The statement which was issued by the Country Director, Nigeria Program, WCS, Mr. Andrew Dunn said, “at the same time, poaching for ivory remains a serious threat to elephant populations in some parts of Africa. Many elephants now live in small and isolated populations; if current trends continue, these could be wiped out in the next decade.

He said hundreds of thousands of elephants once roamed across the country but “as a result of poaching for their ivory and habitat loss, it is estimated that less than 400remain today”. Elephants are on the very edge of extinction in Nigeria. Nigeria has two different species of elephant: forest elephants in the south and savanna elephants in the north hence the he Federal Ministry of Environment, with support for the WCS and the Elephant Protection Initiative (EPI), organized a two-day workshop in Abuja to draft a National Elephant Action Plan (NEAP) to save Nigeria’s remaining elephants.
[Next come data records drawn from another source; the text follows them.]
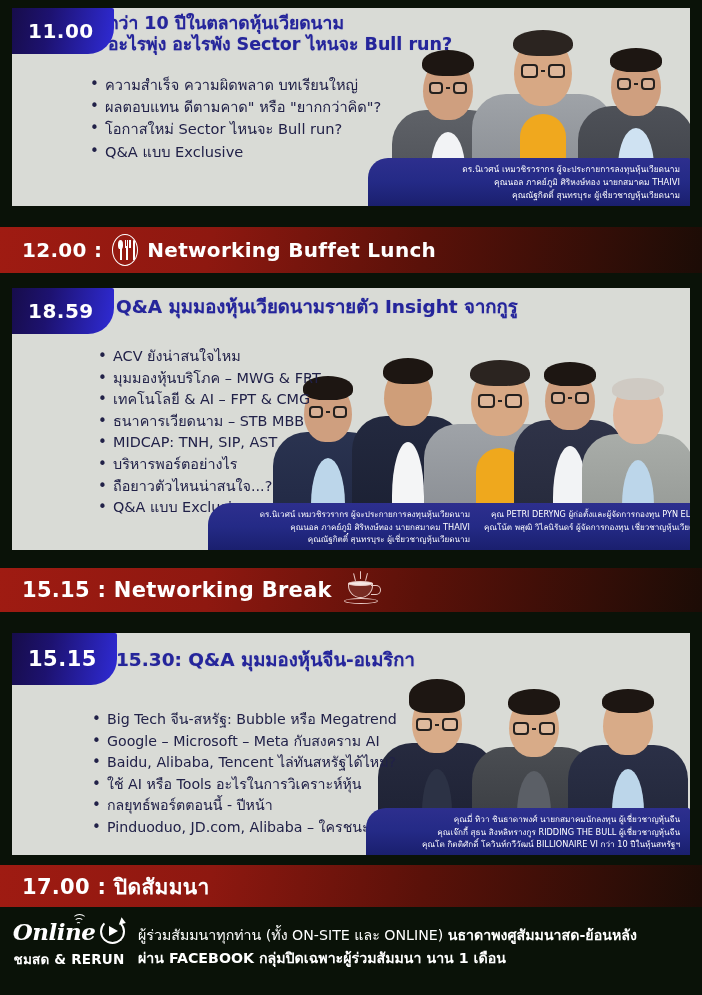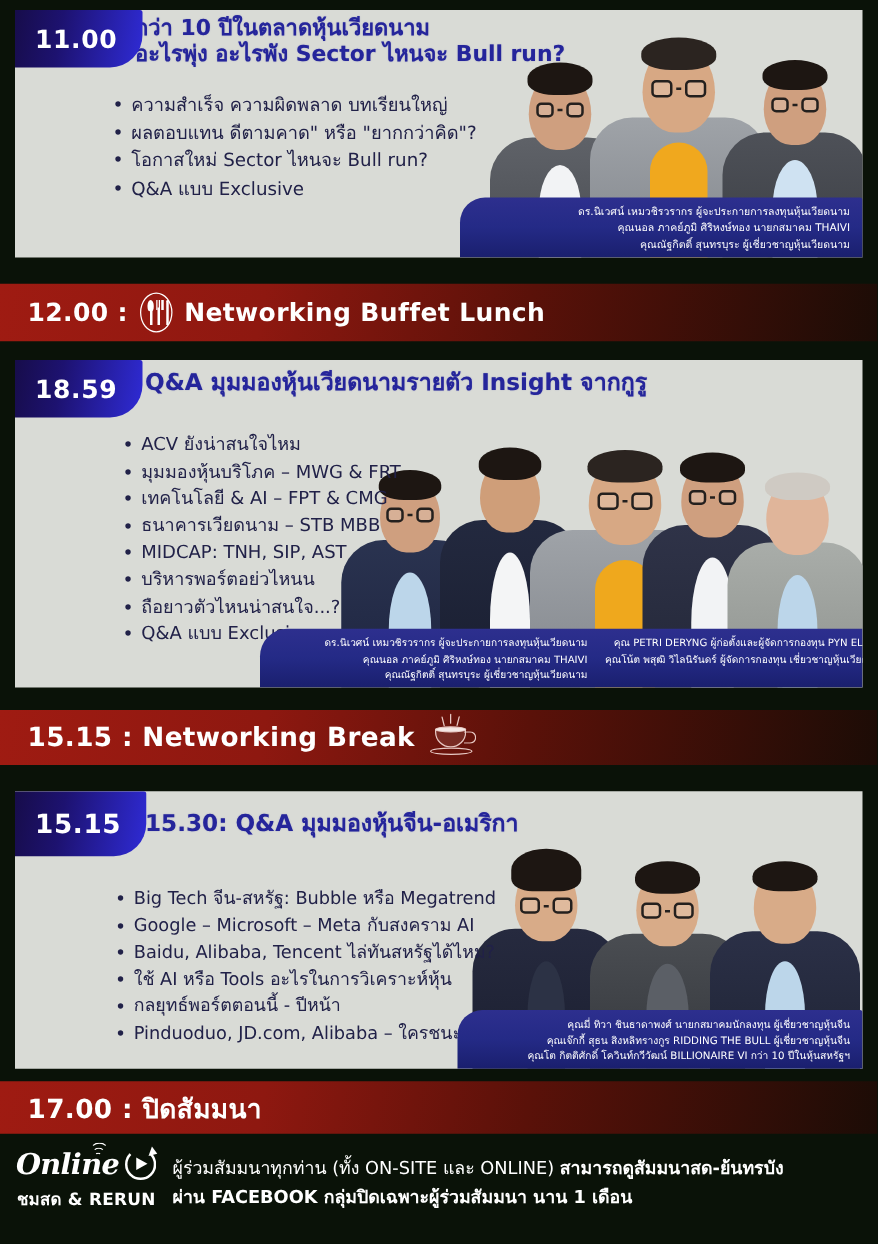--- a/index.html
+++ b/index.html
@@ -356,7 +356,7 @@
       <li>เทคโนโลยี &amp; AI – FPT &amp; CMG</li>
       <li>ธนาคารเวียดนาม – STB MBB</li>
       <li>MIDCAP: TNH, SIP, AST</li>
-      <li>บริหารพอร์ตอย่วไหนน</li>
+      <li>บริหารพอร์ตอย่างไร</li>
       <li>ถือยาวตัวไหนน่าสนใจ...?</li>
       <li>Q&amp;A แบบ Exclusive</li>
     </ul>

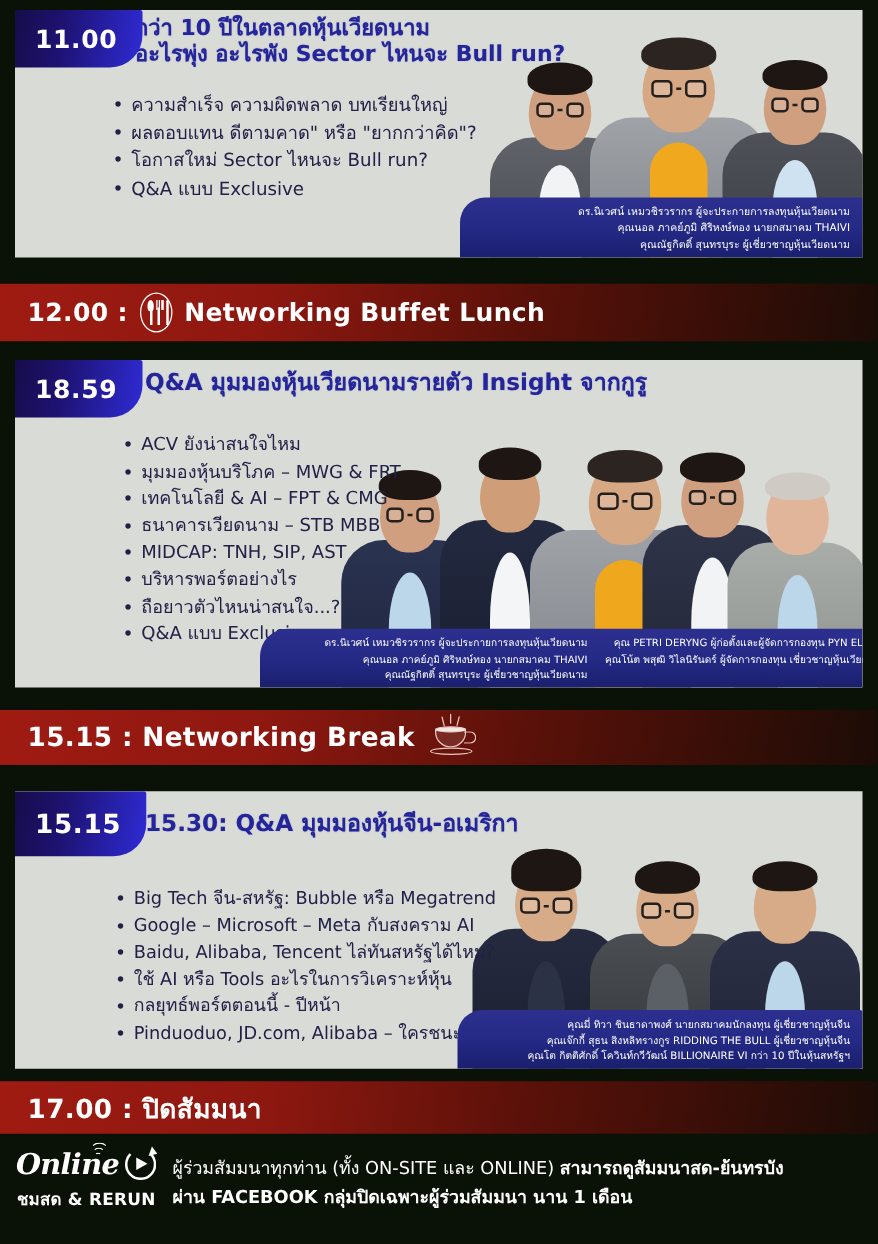--- a/index.html
+++ b/index.html
@@ -462,7 +462,7 @@
       <div class="brand-sub">ชมสด &amp; RERUN</div>
     </div>
     <div class="foot-text">
-      <div class="foot-line"><span>ผู้ร่วมสัมมนาทุกท่าน (ทั้ง ON-SITE และ ONLINE) </span><b>สามารถดูสัมมนาสด-ย้นทรบัง</b></div>
+      <div class="foot-line"><span>ผู้ร่วมสัมมนาทุกท่าน (ทั้ง ON-SITE และ ONLINE) </span><b>นธาดาพงศูสัมมนาสด-ย้อนหลัง</b></div>
       <div class="foot-line"><b>ผ่าน FACEBOOK กลุ่มปิดเฉพาะผู้ร่วมสัมมนา นาน 1 เดือน</b></div>
     </div>
   </div>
According to the statement, the EPI is an alliance of 21 African countries determined to conserve their elephants whilst meeting the aspirations of their people. EPI countries are committed to “implementing the African Elephant Action Plan (AEAP) agreed by all range States in 2010, maintaining the international ban on the ivory trade, closing down domestic ivory markets and putting ivory stockpiles beyond economic use”.

On the other hand, he said the AEAP for Nigeria aims to “identify sites where elephants still occur and the threats/constraints at each site, agree priority actions for elephant conservation at each site, provide government endorsement and prioritization of conservation actions, increase awareness of the status and threats to the country’s elephants and their ecosystems across a broad range of partners and function as a fundraising tool to help generate the resources required to implement these conservation actions.

“Participants acknowledged that elephant conservation in Nigeria has suffered due to the lack of funding available, and also by the lack of political support for conservation from some state governments.  The National Elephant Action Plan (NEAP) aims to draw attention to the endangered status of elephants in the country and to galvanize necessary action.  Ultimately the NEAP will need to be used as tool to generate greater awareness, as well as the political support and funding required to save elephants in Nigeria”.

Ten elephant sites in Nigeria were identified including three national parks and a list of priority actions needed to save elephants at each site was produced and five small isolated sites have fewer than 50 elephants each and so could be wiped out in less than 10 years unless urgent action is taken. Despite the threats it is not too late to save elephants from extinction in Nigeria, but significant resources and improved political support will be required, Dunn said.